Making scatterplots using matplotlib

So first for the upfront junk, I load my libraries, change my directory, update my plot theme, and then load my data into a dataframe crime_dat. I technically do not use numpy in this script, but soon as I take it out I’m guaranteed to need to use np. for something!

################################################################
import pandas as pd
import numpy as np
import os
import matplotlib
import matplotlib.pyplot as plt
import seaborn as sns

my_dir = r'C:\Users\andre\OneDrive\Desktop\big_scatter'
os.chdir(my_dir)

andy_theme = {'axes.grid': True,
              'grid.linestyle': '--',
              'legend.framealpha': 1,
              'legend.facecolor': 'white',
              'legend.shadow': True,
              'legend.fontsize': 14,
              'legend.title_fontsize': 16,
              'xtick.labelsize': 14,
              'ytick.labelsize': 14,
              'axes.labelsize': 16,
              'axes.titlesize': 20,
              'figure.dpi': 100}

matplotlib.rcParams.update(andy_theme)
crime_dat = pd.read_csv('Rural_appcrime_long.csv')
################################################################

First, lets start from the base scatterplot. After defining my figure and axis objects, I add on the ax.scatter by pointing the x and y’s to my pandas dataframe columns, here Burglary and Robbery rates per 100k. You could also instead of starting from the matplotlib objects start from the pandas dataframe methods (as I did in my prior histogram post). I don’t have a good reason for using one or the other.

Then I set the axis grid lines to be below my points (is there a way to set this as a default?), and then I set my X and Y axis labels to be nicer than the default names.

################################################################
#Default scatterplot
fig, ax = plt.subplots(figsize=(6,4))
ax.scatter(crime_dat['burg_rate'], crime_dat['rob_rate'])
ax.set_axisbelow(True)
ax.set_xlabel('Burglary Rate per 100,000')
ax.set_ylabel('Robbery Rate per 100,000')
plt.savefig('Scatter01.png', dpi=500, bbox_inches='tight')
plt.show()
################################################################

You can see here the default point markers, just solid blue filled circles with no outline, when you get a very dense scatterplot just looks like a solid blob. I think a better default for scatterplots is to plot points with an outline. Here I also make the interior fill slightly transparent. All of this action is going on in the ax.scatter call, all of the other lines are the same.

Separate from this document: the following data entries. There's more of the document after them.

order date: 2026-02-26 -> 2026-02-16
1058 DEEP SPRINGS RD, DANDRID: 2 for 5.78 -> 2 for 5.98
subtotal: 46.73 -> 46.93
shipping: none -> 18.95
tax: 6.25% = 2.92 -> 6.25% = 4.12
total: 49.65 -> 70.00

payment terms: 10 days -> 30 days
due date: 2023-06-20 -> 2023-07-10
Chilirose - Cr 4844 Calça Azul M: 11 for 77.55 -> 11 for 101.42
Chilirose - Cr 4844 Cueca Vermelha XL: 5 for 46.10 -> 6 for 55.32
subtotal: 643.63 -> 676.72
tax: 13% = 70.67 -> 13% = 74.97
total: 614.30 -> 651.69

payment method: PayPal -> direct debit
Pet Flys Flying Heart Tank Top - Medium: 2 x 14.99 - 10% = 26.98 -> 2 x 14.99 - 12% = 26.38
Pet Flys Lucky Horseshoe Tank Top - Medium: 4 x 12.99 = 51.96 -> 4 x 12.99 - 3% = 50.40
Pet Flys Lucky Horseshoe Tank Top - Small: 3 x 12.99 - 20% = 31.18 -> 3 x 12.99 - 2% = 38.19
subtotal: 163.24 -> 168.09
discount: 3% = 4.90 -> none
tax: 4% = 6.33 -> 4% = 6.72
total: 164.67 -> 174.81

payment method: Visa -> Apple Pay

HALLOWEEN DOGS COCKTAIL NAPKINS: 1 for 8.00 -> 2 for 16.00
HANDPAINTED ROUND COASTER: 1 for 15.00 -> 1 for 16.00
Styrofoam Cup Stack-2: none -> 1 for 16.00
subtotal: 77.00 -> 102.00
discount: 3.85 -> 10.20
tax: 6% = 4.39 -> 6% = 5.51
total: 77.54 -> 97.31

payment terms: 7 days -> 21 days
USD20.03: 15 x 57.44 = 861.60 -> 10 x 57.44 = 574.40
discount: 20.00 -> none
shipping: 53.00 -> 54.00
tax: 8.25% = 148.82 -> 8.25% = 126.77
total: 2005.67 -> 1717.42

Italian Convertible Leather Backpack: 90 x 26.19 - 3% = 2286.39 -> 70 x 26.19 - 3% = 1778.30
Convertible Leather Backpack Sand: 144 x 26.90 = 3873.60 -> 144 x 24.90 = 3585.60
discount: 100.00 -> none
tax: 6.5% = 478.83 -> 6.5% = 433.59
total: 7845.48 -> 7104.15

################################################################
#Making points have an outline and interior fill
fig, ax = plt.subplots(figsize=(6,4))
ax.scatter(crime_dat['burg_rate'], crime_dat['rob_rate'], 
           c='grey', edgecolor='k', alpha=0.5)
ax.set_axisbelow(True)
ax.set_xlabel('Burglary Rate per 100,000')
ax.set_ylabel('Robbery Rate per 100,000')
plt.savefig('Scatter02.png', dpi=500, bbox_inches='tight')
plt.show()
################################################################

So that is better, but we still have quite a bit of overplotting going on. Another quick trick is to make the points smaller and up the transparency by setting alpha to a lower value. This allows you to further visualize the density, but then makes it a bit harder to see individual points – if you started from here you might miss that outlier in the upper right.

Note I don’t set the edgecolor here, but if you want to make the edges semitransparent as well you could do edgecolor=(0.0, 0.0, 0.0, 0.5), where the last number of is the alpha transparency tuner.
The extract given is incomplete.